> _Requirement_: Set down the data below in full and exactly, minus the pictures.

> _Data shown_:

┄┄┄┄┄┄┄┄┄┄┄┄┄┄┄┄┄┄┄┄

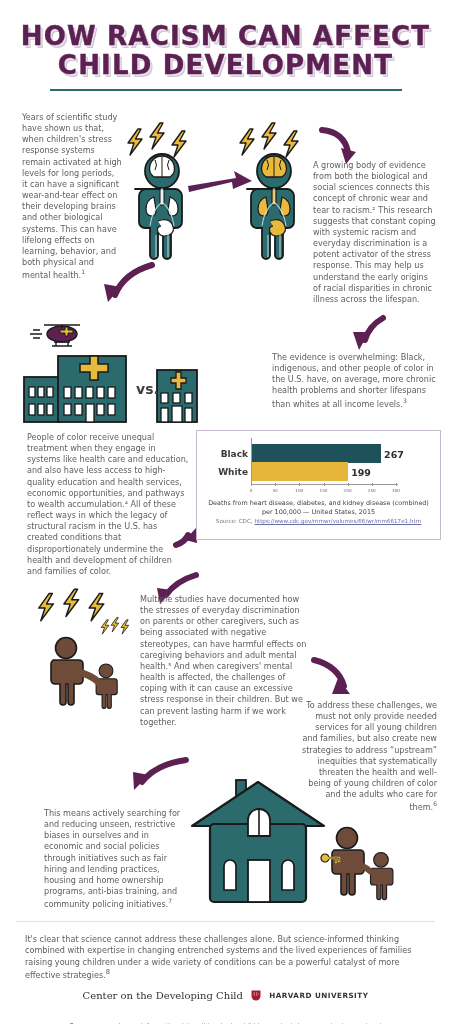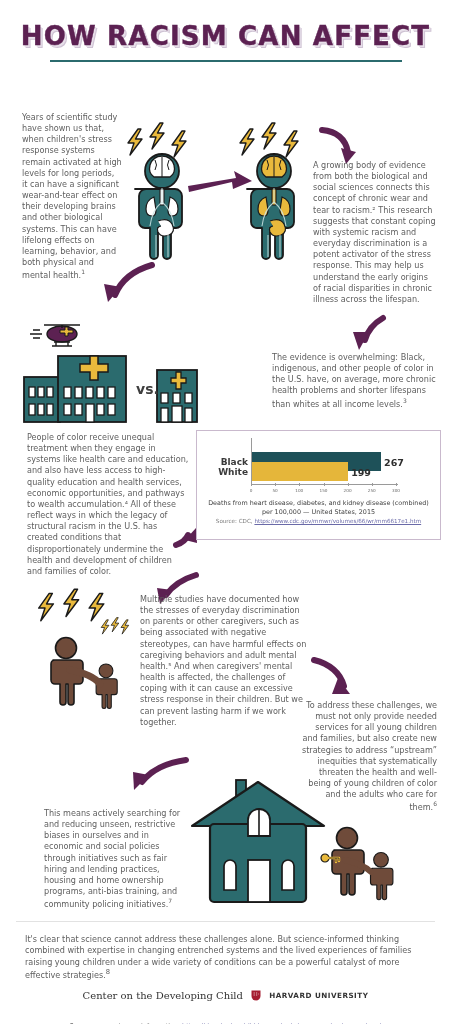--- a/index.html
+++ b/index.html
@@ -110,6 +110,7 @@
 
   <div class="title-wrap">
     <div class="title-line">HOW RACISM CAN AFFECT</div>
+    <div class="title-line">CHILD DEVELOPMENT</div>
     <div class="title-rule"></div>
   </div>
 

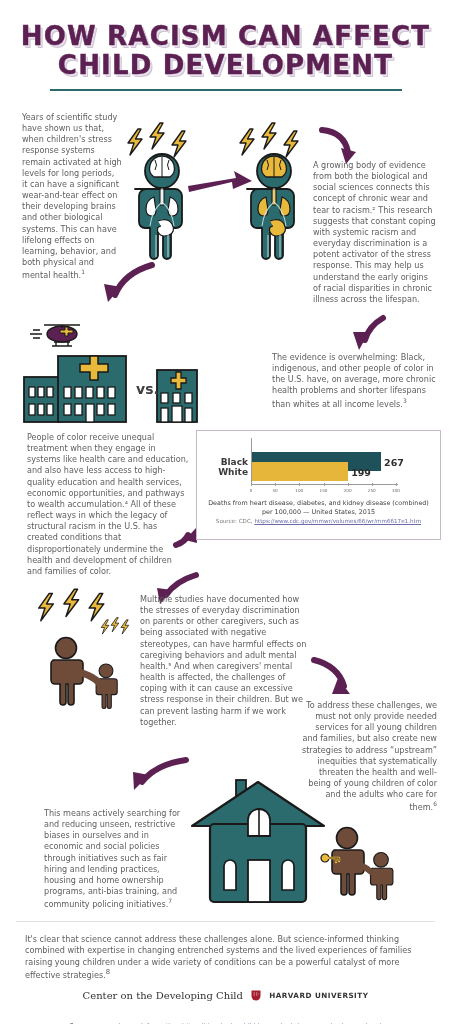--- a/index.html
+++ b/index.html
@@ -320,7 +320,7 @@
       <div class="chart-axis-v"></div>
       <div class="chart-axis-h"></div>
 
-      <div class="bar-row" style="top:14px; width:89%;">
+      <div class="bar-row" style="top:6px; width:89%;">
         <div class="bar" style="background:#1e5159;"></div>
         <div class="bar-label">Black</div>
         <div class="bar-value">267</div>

┄┄┄┄┄┄┄┄┄┄┄┄┄┄┄┄┄┄┄┄

> _Solution to this problem_:
--- a/index.html
+++ b/index.html
@@ -110,6 +110,7 @@
 
   <div class="title-wrap">
     <div class="title-line">HOW RACISM CAN AFFECT</div>
+    <div class="title-line">CHILD DEVELOPMENT</div>
     <div class="title-rule"></div>
   </div>
 

--- a/index.html
+++ b/index.html
@@ -320,7 +320,7 @@
       <div class="chart-axis-v"></div>
       <div class="chart-axis-h"></div>
 
-      <div class="bar-row" style="top:14px; width:89%;">
+      <div class="bar-row" style="top:6px; width:89%;">
         <div class="bar" style="background:#1e5159;"></div>
         <div class="bar-label">Black</div>
         <div class="bar-value">267</div>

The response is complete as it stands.